By the second century Saint Justin Martyr—whose feast is observed on June 1—had already taken up the exposition of the harmony between reason and faith. As a philosopher, Justin stressed that Christianity was the fulfillment of everything that was true and good in the thought of the ancient Greeks, whose intellectual heritage had been adopted by the Rome of his day.
Justin was born about the year 100 a.d. As a young man he became a seeker after wisdom—literally a “philosopher,”—and he traveled from his native Palestine to Ephesus where he studied under both the Stoics and the Platonists. Fascinated by the Stoic doctrine of the immanent and pervasive presence of the Divine logos giving rationality to the whole cosmos, and also by the Platonist understanding of the natural kinship between the soul and the Transcendent Good, Justin was nevertheless dissatisfied by incompleteness of the philosophic quest.
He was also amazed by the remarkable courage and joy of the Christian martyrs he had seen dying for Christ while he was still a pagan. This admiration, along with the guidance of a Christian friend, led him to read the Scriptures. He soon discovered that Jesus Christ was the fullness of Wisdom, who had become incarnate in order to communicate the whole truth to man. Christ was the Goodness and Beauty sought by the Platonists, and the Divine Logos sought by the Stoics.
Justin converted to Christianity, but he continued to wear the "cloak" of a philosopher. He traveled to Rome where he opened a philosophical school that attracted numerous disciples. Finally, as his name indicates, he suffered martyrdom in Rome in the year 165.

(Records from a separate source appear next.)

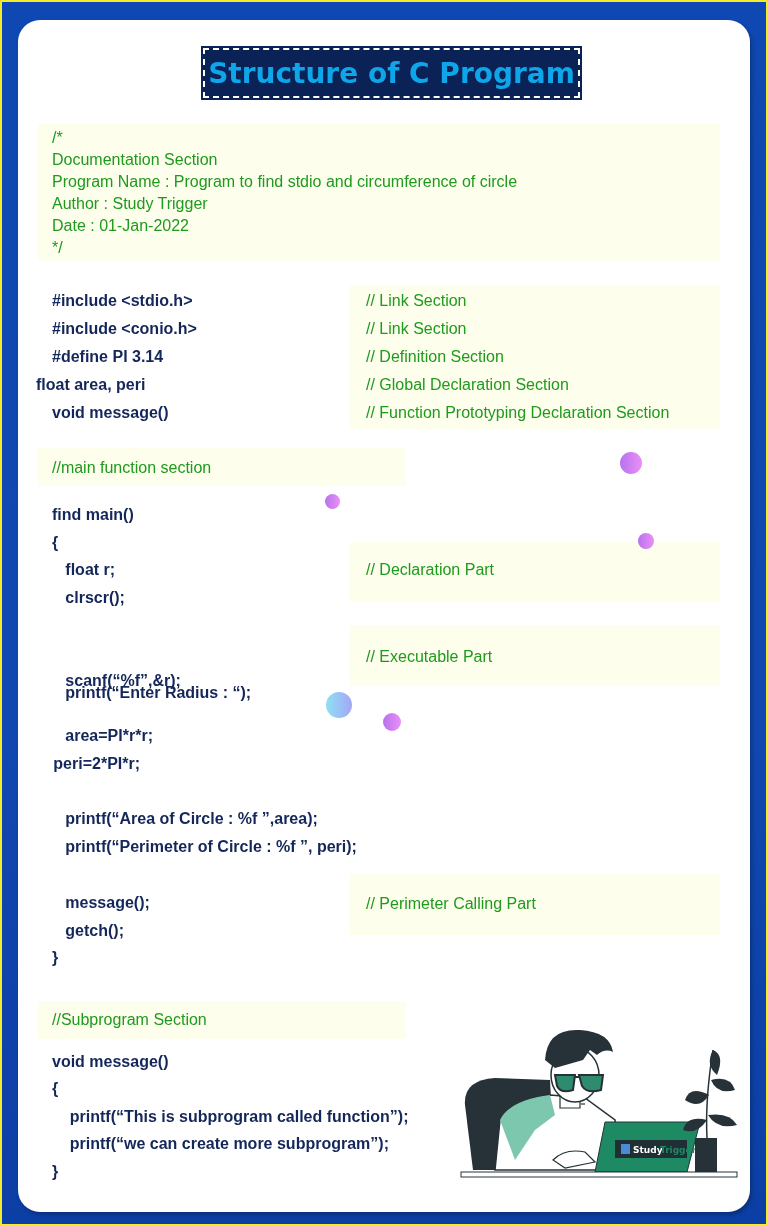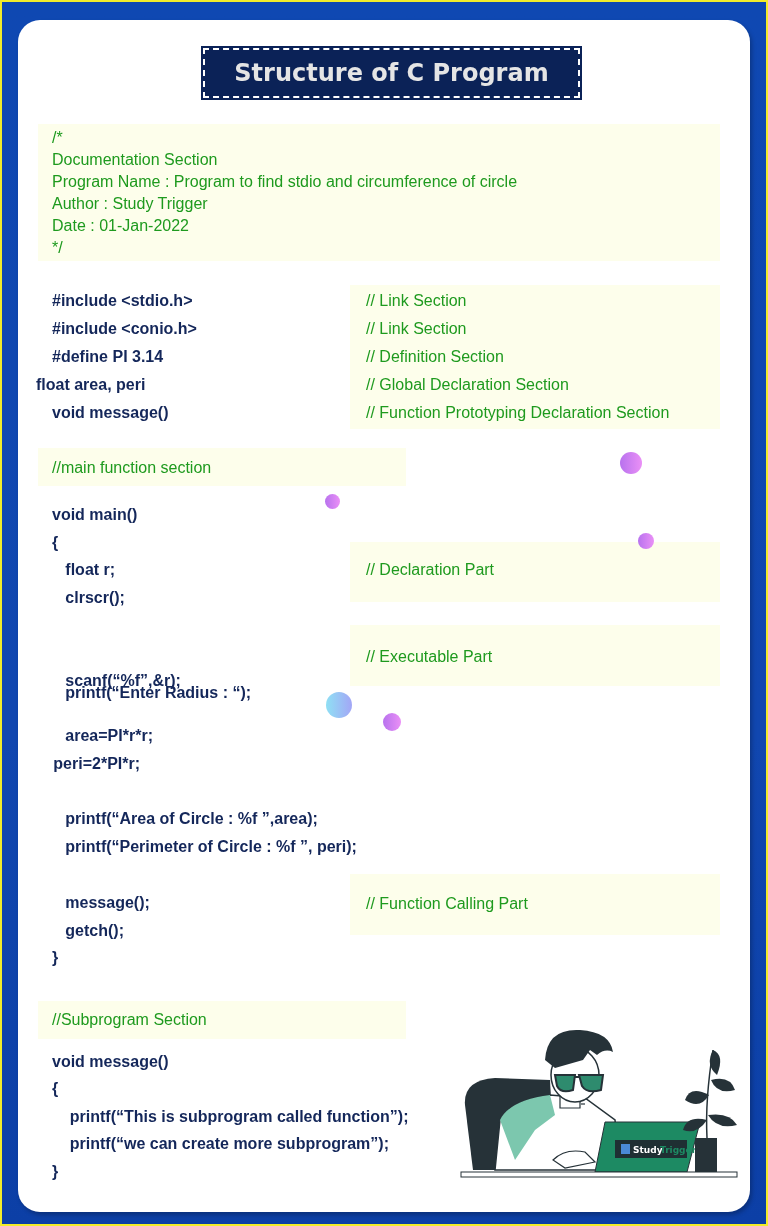--- a/index.html
+++ b/index.html
@@ -26,7 +26,7 @@
     display: flex; align-items: center; justify-content: center;
   }
   .title-box span {
-    color: #e5e5e5; font-weight: bold; font-size: 24px;
+    color: #0ea5e9; font-weight: bold; font-size: 28px;
     font-family: "DejaVu Sans", sans-serif;
     letter-spacing: 0px;
   }

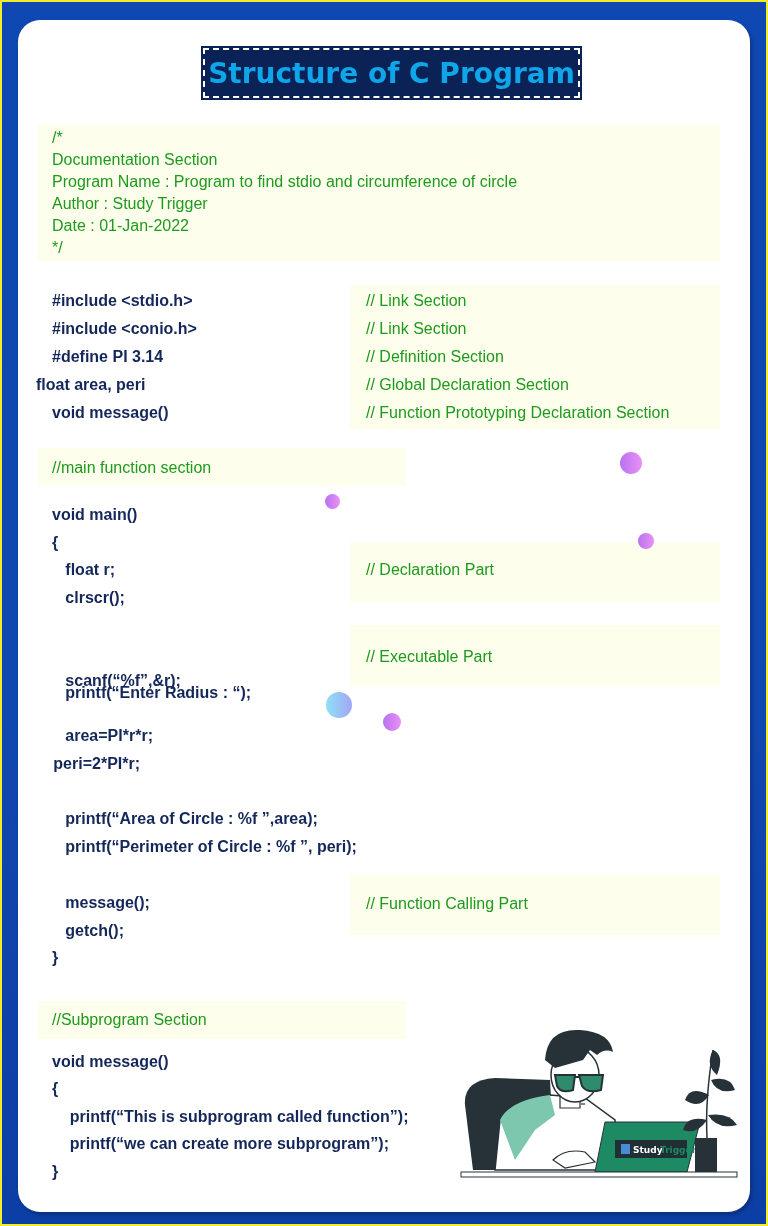--- a/index.html
+++ b/index.html
@@ -90,7 +90,7 @@
 <div class="line cmt" style="left:366px;top:893px;">// Function Calling Part</div>
 
 <div>
-  <div class="line code" style="left:52px;top:504px;">void main()</div>
+  <div class="line code" style="left:52px;top:504px;">find main()</div>
   <div class="line code" style="left:52px;top:532px;">{</div>
   <div class="line code" style="left:52px;top:559px;">   float r;</div>
   <div class="line code" style="left:52px;top:587px;">   clrscr();</div>

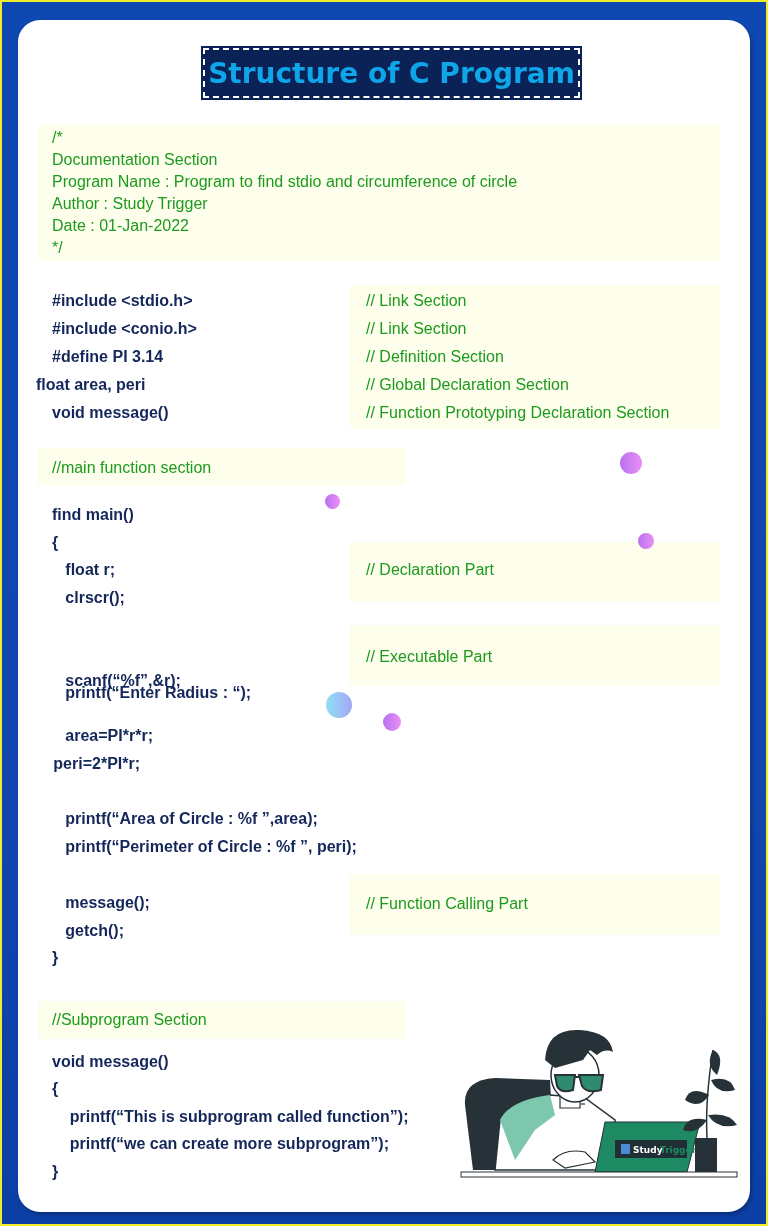--- a/index.html
+++ b/index.html
@@ -87,7 +87,7 @@
 <div class="line cmt" style="left:366px;top:646px;">// Executable Part</div>
 
 <div class="hl" style="left:350px;top:874px;width:370px;height:61px;"></div>
-<div class="line cmt" style="left:366px;top:893px;">// Function Calling Part</div>
+<div class="line cmt" style="left:366px;top:893px;">// Perimeter Calling Part</div>
 
 <div>
   <div class="line code" style="left:52px;top:504px;">find main()</div>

Justin taught that Christianity was the fulfillment of philosophy and the correction of its errors. The philosophers had discovered portions of the truth, on account of the Divine Logos who enlightens the intellect of every man. But because they did not perceive the whole of the Logos—the whole of the Divine Wisdom—they contradicted one another and fell short of the full truth. Jesus Christ, however (said Justin) is the "Whole Logos" incarnate, manifesting in his flesh the fullness of the Divine Wisdom and making this Wisdom accessible not just to philosophers but to everyone.
Thus, Saint Justin concluded, Christian revelation is "more noble than all human teaching." It alone is the complete truth. In his Second Apologia, he states, "Whatever has been spoken aright by any men belongs to us Christians, for we worship and love, next to God, the Logos which is from the unbegotten and ineffable God... For all those writers were able, through the seed of the Logos implanted in them, to see reality darkly. For it is one thing to have the seed of a thing and to imitate it up to one's capacity: far different is the thing itself, shared and imitated in virtue of its own grace" (II Apology, ch. 13).
Justin the Christian philosopher also emphasized something that no philosopher had ever stressed before: the meaning of history. Since the fullness of Divine Truth had become incarnate as a man in history, Justin concluded that the whole of human history had been a preparation for Him. This was clear enough in the case of the Jews; one could demonstrate that their prophecies were fulfilled in Christ. However, Justin was equally certain that philosophy had been given by God to the Greeks in order to prepare them for the Gospel. Justin saw the Incarnation as the center of God's plan for all of history, a plan that was destined to be fulfilled in the resurrection of the body and the renewal of all creation.
In presenting Christianity as the fulfillment of the philosophic quest of the Greeks, Saint Justin Martyr did not invent new speculations of his own, but sought to convey faithfully what God had really accomplished in history. We should not be surprised, therefore, that even in the middle of the second century Saint Justin would place great emphasis on tradition.
Because Christianity is an adherence to a man in history—to the things he said and did and to the society he constituted—it was crucial from the very beginning to receive and hand-on faithfully the authentic testimony of those He sent forth to bear witness to His name. Thus the measure of genuine Christian thinking and the anecdote to every poisonous distortion of the Christian message could only be fidelity to the apostolic tradition. In his famous account of early Christian liturgical and sacramental practice, Justin indicates that it was already common practice in the middle of the second century for the "memoirs of the Apostles" to be read at the Eucharistic celebration (See I Apology, ch. 67).
It is beautiful to begin the month of June by commemorating the “first Christian philosopher”—the first of a long line of philosophers who acknowledge that human reason (and all of reality) finds its fulfillment in Jesus Christ.